In 2010, Dr Hassan Saeed used the Campaign Company during a PR tour of UK to meet MPs and journalists, representing the opposition coalition.

During the visit, Minivan News obtained an email exchange with a lobbyist then contracted by the Campaign Company, Peter Craske, soliciting a meeting between the recipient and the DQP, “which is formed of an alliance between the DRP and MDP parties”. Craske subsequently apologised for the error, and noted that the email did not result in any meetings.

Hill & Knowlton leads Maldives’ democratic reform

Another PR firm, New York-headquartered Hill & Knowlton (H&K), was commissioned by Gayoom in 2003 and subsequently recommended – and in some cases implemented – most of the pre-2008 democratic reform in the Maldives.
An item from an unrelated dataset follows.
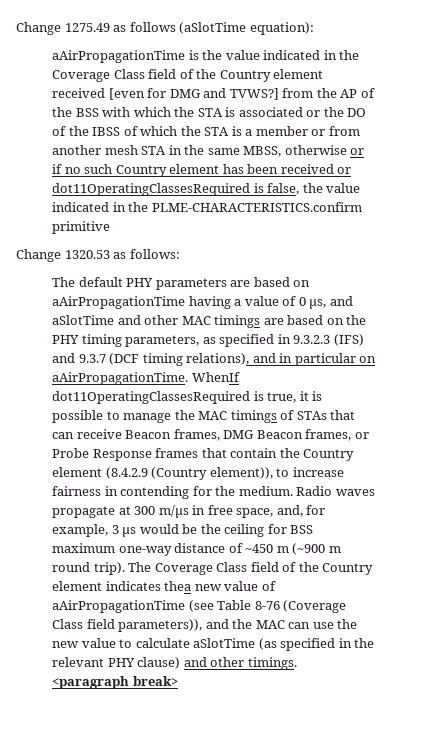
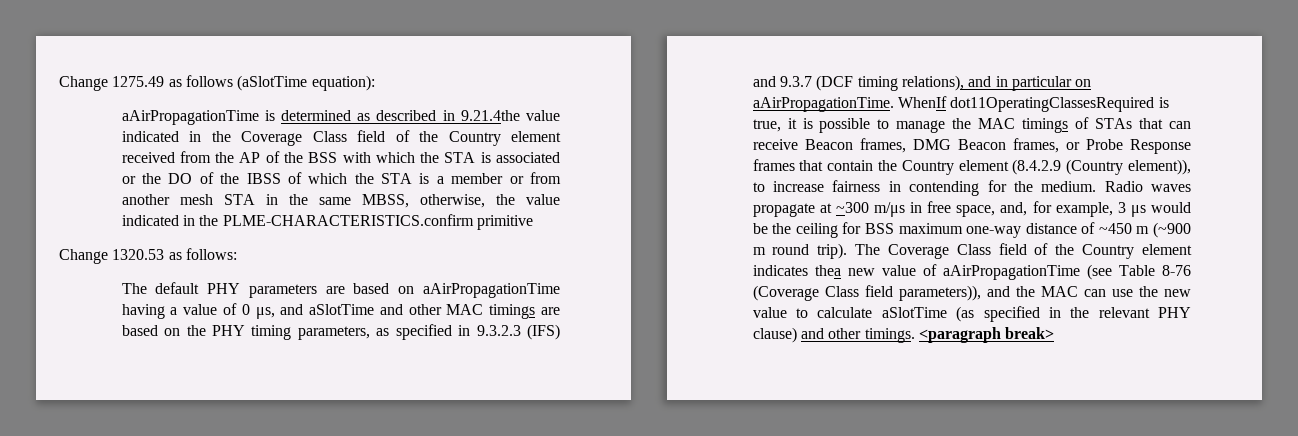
- aAirPropagationTime is the value indicated in the Coverage Class field of the Country element received [even for DMG and TVWS?] from the AP of the BSS with which the STA is associated or the DO of the IBSS of which the STA is a member or from another mesh STA in the same MBSS, otherwise or if no such Country element has been received or dot11OperatingClassesRequired is false, the value indicated in the PLME-CHARACTERISTICS.confirm primitive
+ aAirPropagationTime is determined as described in 9.21.4the value indicated in the Coverage Class field of the Country element received from the AP of the BSS with which the STA is associated or the DO of the IBSS of which the STA is a member or from another mesh STA in the same MBSS, otherwise, the value indicated in the PLME-CHARACTERISTICS.confirm primitive
- Radio waves propagate at 300 m/μs in free space, and, for example, 3 μs would be the ceiling for BSS maximum one-way distance of ~450 m (~900 m round trip).
+ Radio waves propagate at ~300 m/μs in free space, and, for example, 3 μs would be the ceiling for BSS maximum one-way distance of ~450 m (~900 m round trip).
H&K’s report on the Maldives, titled ‘Issues audit and communications strategy for the Government of the Maldives’, revealed that the firm was responsible for much of the human rights and governance reform that paved the way for the country’s first democratic election in 2008.

The vast majority of recommendations in the report were subsequently implemented, portraying Gayoom as mellowing in the lead up to 2008 following the autocratic excesses of his 30 year rule.

H&K’s recommendations included the separation of the security forces into police, military and correctional institutions, constitutional reform and the introduction of multi-party democracy, strategies for the Human Rights Commission of the Maldives (HRCM), reform of the Majlis, reform of the criminal justice system, including an end to the practice of flogging, and even the introduction of religious freedom.

“Expectations have now been raised and presidential promises made; the delivery of meaningful reform is now required,” H&K said in 2003.